O risco do retorno da lógica manicomial

Este cenário é prejudicial para as conquistas da luta antimanicomial brasileira e do modelo de assistência adotado no país, inspirado na reforma psiquiátrica italiana, que defende o tratamento em liberdade. Quando a cultura não consegue absorver a importância de um cuidado livre e humanizado com o sofrimento psíquico, a lógica manicomial de exclusão e iatrogenia [danos desnecessários provocados por tratamentos] tende a ressurgir.

Essa lógica é perversa porque não trata, mas exclui. Ela não aceita a loucura, buscando normalizar e padronizar comportamentos. Não admite a diferença em sua radicalidade.

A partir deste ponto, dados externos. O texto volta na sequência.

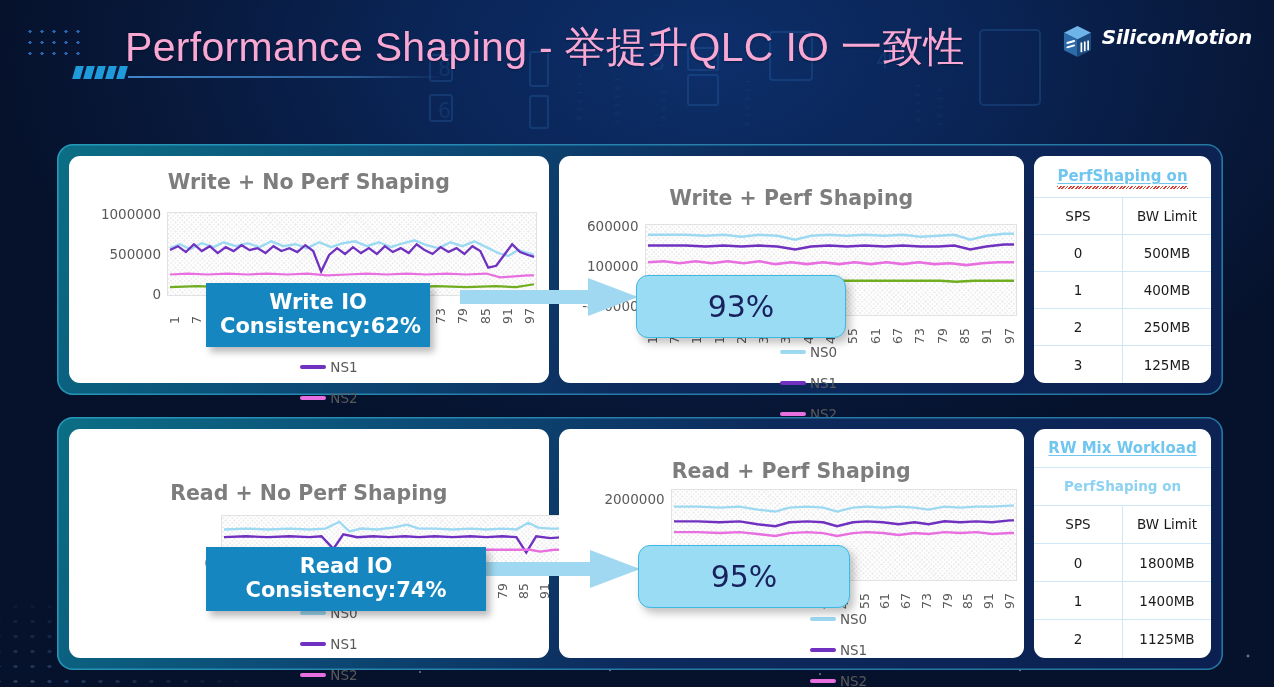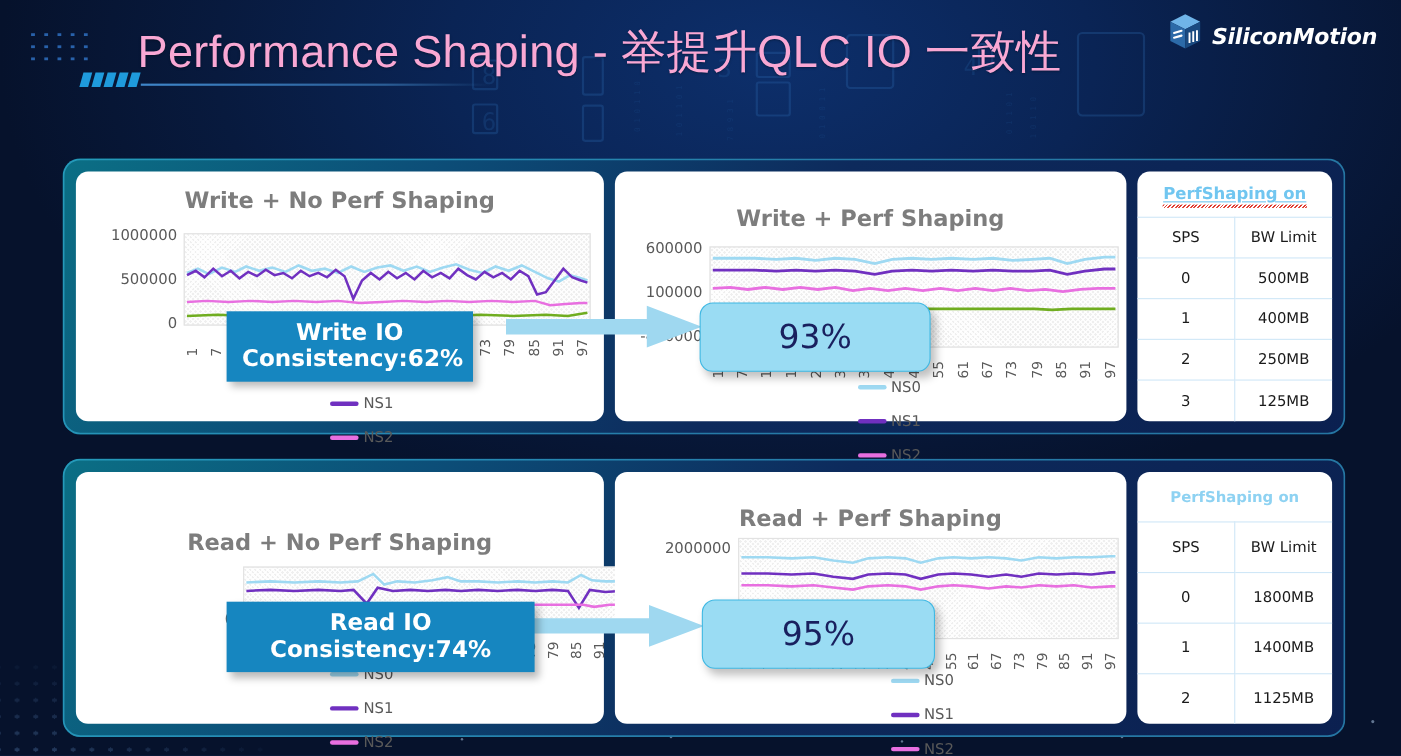--- a/index.html
+++ b/index.html
@@ -55,22 +55,22 @@
   .title-accent-bar { position: absolute; left: 74px; top: 66px; width: 56px; height: 13px; }
   .title-accent-bar span {
     position: absolute; top:0; width: 8px; height: 13px;
     background: #1f9bdc; transform: skewX(-16deg);
   }
   .title-underline {
     position: absolute; left: 128px; top: 76px; width: 318px; height: 2px;
     background: linear-gradient(90deg, #3f86c9, #2a5d96 70%, rgba(42,93,150,0));
   }
   #brand-logo {
-    position: absolute; right: 22px; top: 12px;
-    display: flex; align-items: flex-end; gap: 9px;
+    position: absolute; right: 22px; top: 25px;
+    display: flex; align-items: flex-start; gap: 9px;
   }
   .logo-cube { width: 31px; height: 33px; }
   .brand-name {
     color: #fff; font-size: 20px; font-weight: bold;
     font-style: italic; letter-spacing: -0.2px;
     font-family: "DejaVu Sans", sans-serif;
   }
 
   
   .panel {
@@ -546,20 +546,25 @@
       <div class="legend-item">
         <i class="legend-swatch" style="background:#E86FE0"></i>
         <span class="legend-label">NS2</span>
       </div>
     </div>
   </div>
 
   <div class="card card-table">
     <table class="kv-table">
       <tbody>
+          <tr>
+        <td colspan="2" style="height:36px">
+          <span class="tbl-caption">RW Mix Workload</span>
+        </td>
+      </tr>
       <tr>
         <td colspan="2" style="height:36px">
           <span class="tbl-subcaption">PerfShaping on</span>
         </td>
       </tr>
       <tr>
         <td class="col-sps hdr-cell" style="height:36px">SPS</td>
         <td class="hdr-cell">BW Limit</td>
       </tr>
       <tr>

Oculta da sociedade o sofrimento psíquico e, ao invés de solucionar a questão, gera outras.

A história oferece lições. Um dos exemplos mais marcantes ocorreu no antigo Hospital Colônia de Barbacena, que representa um dos capítulos mais sombrios do Brasil, muitas vezes denominado de “Holocausto Brasileiro”.

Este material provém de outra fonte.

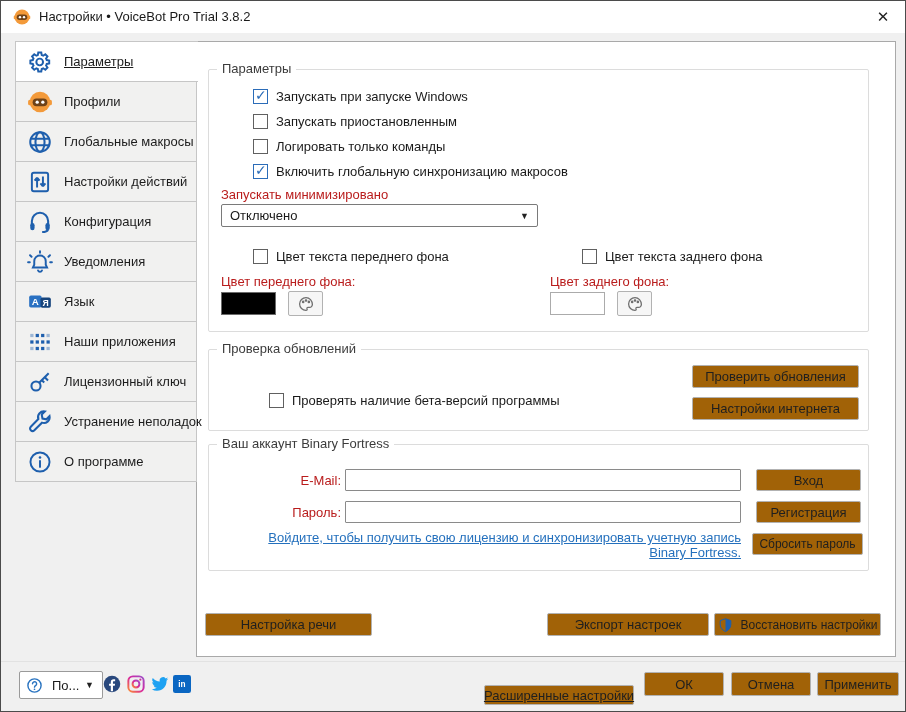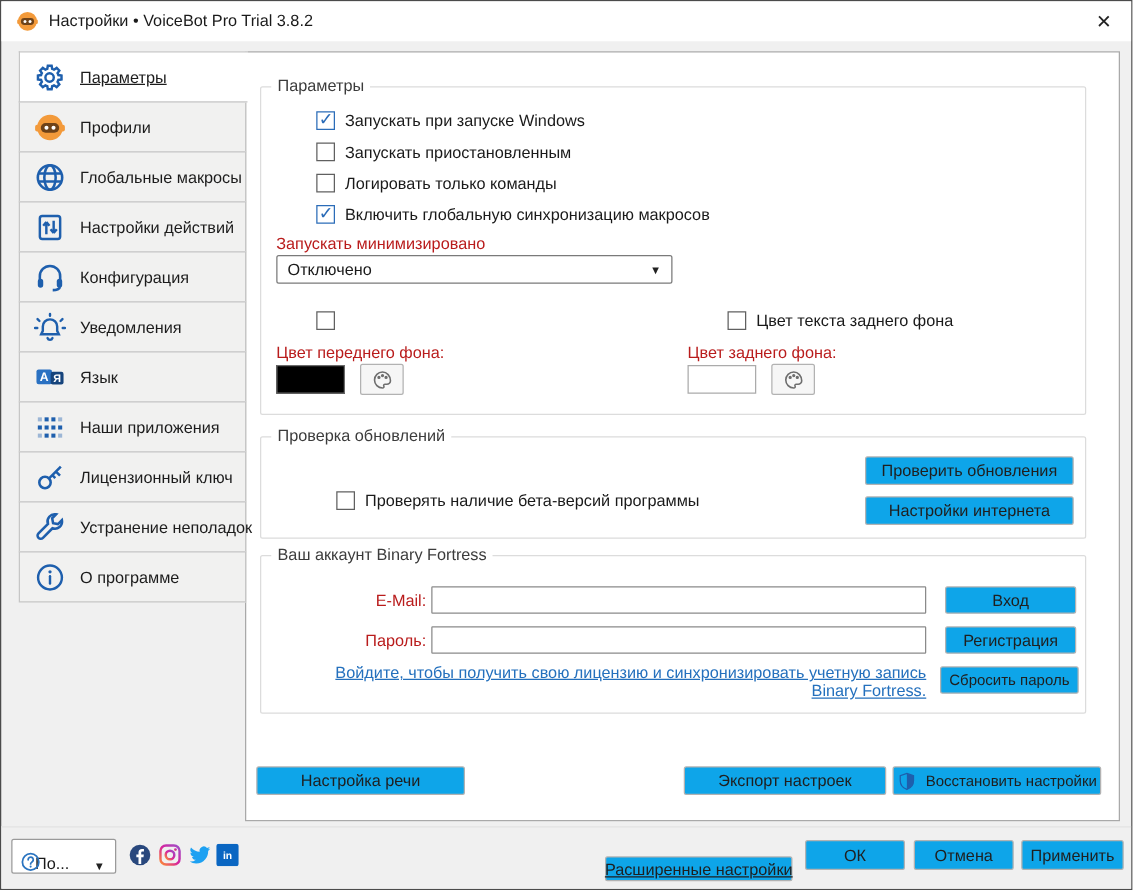--- a/index.html
+++ b/index.html
@@ -27,21 +27,21 @@
   .panel{ position:absolute; left:195px; top:40px; width:700px; height:616px; background:#fff; border:1px solid #a9a9a9; z-index:1; }
   
   .group{ position:absolute; border:1px solid #dcdcdc; border-radius:2px; z-index:2; }
   .gtitle{ position:absolute; top:-9px; left:8px; background:#fff; padding:0 5px; font-size:13px; color:#3c3c3c; white-space:nowrap; }
   
   .cb{ position:absolute; display:flex; align-items:center; gap:8px; font-size:13px; color:#1a1a1a; cursor:pointer; z-index:3;padding-left:32px; }
   .cb .box{ width:15px; height:15px; background:#fff; border:1px solid #606060; position:relative; flex:0 0 auto; }
   .cb.checked .box{ border-color:#2b6cb8; }
   .cb.checked .box::after{ content:"✓"; position:absolute; left:1px; top:-3px; color:#2b6cb8; font-size:14px; font-weight:bold; }
   
-  .btn{ position:absolute; background:#0ea5e9; border:1px solid #b2b2b2; border-radius:2px; font-size:13px; color:#1f1f1f; display:flex; align-items:center; justify-content:center; cursor:pointer; z-index:3; white-space:nowrap; }
+  .btn{ position:absolute; background:#a16207; border:1px solid #b2b2b2; border-radius:2px; font-size:13px; color:#1f1f1f; display:flex; align-items:center; justify-content:center; cursor:pointer; z-index:3; white-space:nowrap; }
   
   .select{ position:absolute; background:#fff; border:1px solid #7a7a7a; border-radius:2px; font-size:13px; color:#1a1a1a; display:flex; align-items:center; padding:0 8px; cursor:pointer; z-index:3; }
   .select::after{ content:"▼"; position:absolute; right:8px; font-size:9px; color:#222; }
   
   .tinput{ position:absolute; background:#fff; border:1px solid #8a8a8a; border-radius:1px; font-size:13px; padding:0 6px; font-family:inherit; z-index:3; }
   .flabel{ position:absolute; font-size:13px; color:#b91c1c; z-index:3; white-space:nowrap; }
   .swatch{ position:absolute; border:1px solid #6b6b6b; z-index:3; }
   .icon-btn{ position:absolute; background:#f6f6f6; border:1px solid #b2b2b2; border-radius:2px; display:flex; align-items:center; justify-content:center; cursor:pointer; z-index:3; }
   .icon-btn svg{ width:18px; height:18px; }
   .link{ position:absolute; font-size:13px; line-height:15px; color:#2470bd; text-decoration:underline; text-align:right; cursor:pointer; z-index:3; }
@@ -215,20 +215,21 @@
   <div class="cb checked" style="left:220px; top:163px;">
     <span class="box"></span>
     <span>Включить глобальную синхронизацию макросов</span>
   </div>
   <div class="flabel" style="left:220px; top:186px;">Запускать минимизировано</div>
   <div class="select" style="left:220px; top:203px; width:317px; height:23px;">
     <span>Отключено</span>
   </div>
   <div class="cb" style="left:220px; top:248px;">
     <span class="box"></span>
+    <span>Цвет текста переднего фона</span>
   </div>
   <div class="cb" style="left:549px; top:248px;">
     <span class="box"></span>
     <span>Цвет текста заднего фона</span>
   </div>
   <div class="flabel" style="left:220px; top:273px;">Цвет переднего фона:</div>
   <div class="flabel" style="left:549px; top:273px;">Цвет заднего фона:</div>
   <div class="swatch" style="left: 220px; top: 291px; width: 55px; height: 23px; background: rgb(0, 0, 0);"></div>
   <div class="icon-btn" style="left:287px; top:290px; width:35px; height:25px;">
     <svg viewBox="0 0 24 24" fill="none" stroke="#6e6e6e" stroke-width="1.7">
@@ -274,21 +275,21 @@
   <button class="btn" style="left:546px; top:612px; width:162px; height:23px;">Экспорт настроек</button>
   <button class="btn" style="left:713px; top:612px; width:167px; height:23px; font-size:12px;">
     <svg class="shield-ic" viewBox="0 0 24 24">
         <path d="M12 2l8.5 3v6.2c0 5.2-3.6 9.3-8.5 11.3C7.1 20.5 3.5 16.4 3.5 11.2V5z" fill="none" stroke="#1e5fad" stroke-width="1.6"></path>
         <path d="M12 2l8.5 3v6.2c0 5.2-3.6 9.3-8.5 11.3z" fill="#1e5fad"></path>
       </svg>
     <span>Восстановить настройки</span>
   </button>
 
   <div class="bottombar"></div>
-  <div class="select" style="left:8px; top:670px; width:84px; height:28px; padding-left:18px; border-color:#9a9a9a; z-index:3;align-items:flex-end;">
+  <div class="select" style="left:18px; top:670px; width:84px; height:28px; padding-left:32px; border-color:#9a9a9a; z-index:3;">
     <svg style="position:absolute; left:6px; width:17px; height:17px;" viewBox="0 0 24 24" fill="none" stroke="#2a74c0" stroke-width="2">
         <circle cx="12" cy="12" r="9.3"></circle>
         <path d="M9.2 9.6a2.9 2.9 0 1 1 4.6 2.3c-1 .8-1.8 1.2-1.8 2.4" stroke-linecap="round"></path>
         <circle cx="12" cy="17.3" r="1.2" fill="#2a74c0" stroke="none"></circle>
       </svg>
     <span>По...</span>
   </div>
   <span class="social" style="left:102px;">
     <svg viewBox="0 0 24 24">
         <circle cx="12" cy="12" r="11" fill="#29487d"></circle>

Calcula-se que aproximadamente sessenta mil pessoas tenham morrido na instituição entre 1903 e a década de 1980. Outros casos não são raros, como o Hospital do Juquery, em Franco da Rocha (SP), o Hospital Psiquiátrico de Curitiba, a Casa de Saúde Dr. Eiras, em Paracambi, e o Hospício Pedro II, no Rio de Janeiro, entre vários outros.

Comunidades terapêuticas e discursos perigosos

Atualmente, a lógica manicomial de exclusão encontra suporte no preconceito, no estigma, em discursos eleitoreiros que advogam pela “limpeza” dos espaços urbanos sob a bandeira da internação compulsória e em narrativas religiosas que prometem uma suposta cura, mas que apenas fomentam opressão e apagamento, especialmente a partir das “comunidades terapêuticas”.

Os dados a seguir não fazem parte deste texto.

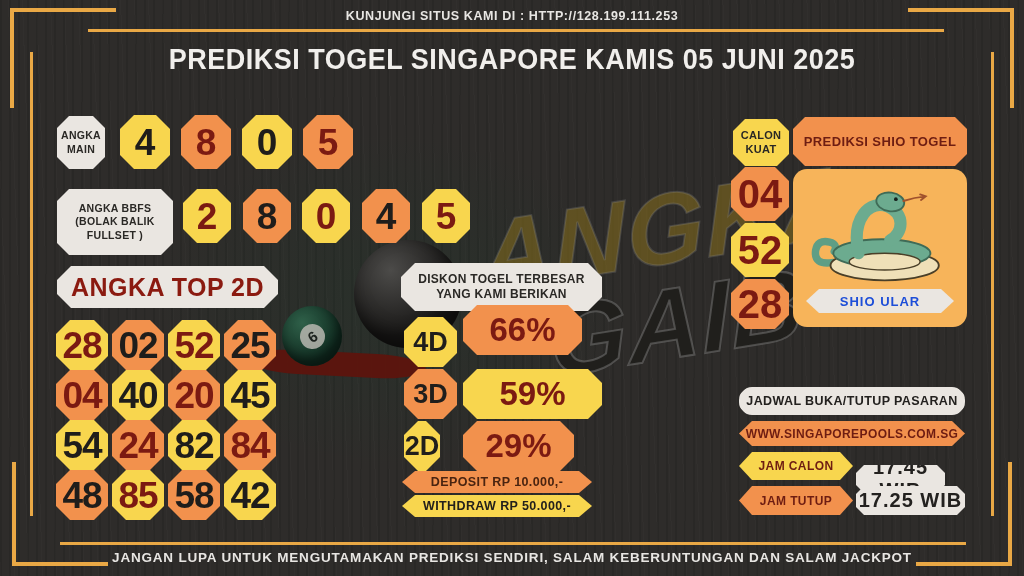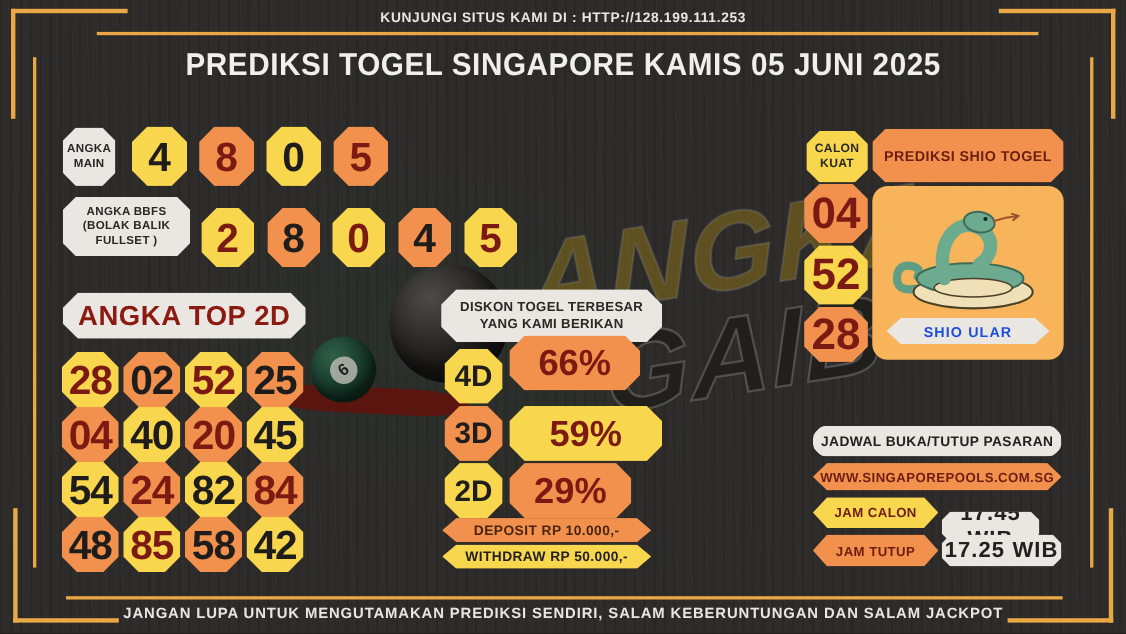--- a/index.html
+++ b/index.html
@@ -98,21 +98,21 @@
     <div class="abs box org cut14" style="left:181px;top:115px;width:50px;height:54px;">
         <span class="digit tm">8</span>
       </div>
     <div class="abs box yel cut14" style="left:242px;top:115px;width:50px;height:54px;">
         <span class="digit tb">0</span>
       </div>
     <div class="abs box org cut14" style="left:303px;top:115px;width:50px;height:54px;">
         <span class="digit tm">5</span>
       </div>
 
-    <div class="abs box wht cutc lbl-sm" style="left:57px;top:179px;width:116px;height:54px;">
+    <div class="abs box wht cutc lbl-sm" style="left:57px;top:189px;width:116px;height:66px;">
       <div><span>ANGKA BBFS</span><br>
            <span>(BOLAK BALIK</span><br>
            <span>FULLSET )</span></div>
     </div>
     <div class="abs box yel cut14" style="left:183px;top:189px;width:48px;height:54px;">
         <span class="digit tm">2</span>
       </div>
     <div class="abs box org cut14" style="left:243px;top:189px;width:48px;height:54px;">
         <span class="digit tb">8</span>
       </div>
@@ -193,21 +193,21 @@
         <span class="pct">66%</span>
       </div>
 
     <div class="abs box org cut14" style="left:404px;top:369px;width:53px;height:50px;">
         <span class="dlabel">3D</span>
       </div>
     <div class="abs box yel cut14" style="left:463px;top:369px;width:139px;height:50px;">
         <span class="pct">59%</span>
       </div>
 
-    <div class="abs box yel cut14" style="left:404px;top:421px;width:53px;height:50px;">
+    <div class="abs box yel cut14" style="left:404px;top:421px;width:36px;height:50px;">
         <span class="dlabel">2D</span>
       </div>
     <div class="abs box org cut14" style="left:463px;top:421px;width:111px;height:50px;">
         <span class="pct">29%</span>
       </div>
 
     <div class="abs box org point small-banner" style="left:402px;top:471px;width:190px;height:22px;color:#4a2410;">DEPOSIT RP 10.000,-</div>
     <div class="abs box yel point small-banner" style="left:402px;top:495px;width:190px;height:22px;color:#23201c;">WITHDRAW RP 50.000,-</div>
 
     <div class="abs box yel cutc lbl-sm" style="left:733px;top:119px;width:56px;height:47px;font-size:11px;">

Nesse contexto, é alarmante o posicionamento do Conselho Regional de Psicologia de Minas Gerais, que participou da elaboração de um projeto de lei que busca regulamentar o funcionamento das comunidades terapêuticas naquele estado.

Ainda que a proposta possa parecer moderada em sua divulgação, em um país com uma história recente de violência sistematizada contra pessoas internadas em instituições que deveriam tratar, qualquer movimento que se assemelhe a um retorno da lógica manicomial constitui um perigo.

Em síntese, as pesquisas evidenciam que o estigma e o preconceito sobre os transtornos mentais não diminuíram, que a popularização do tema não resultou em maior esclarecimento para a população e que, para agravar a situação, há quem se beneficie desse contexto para promover o retorno dos manicômios em versões supostamente requalificadas.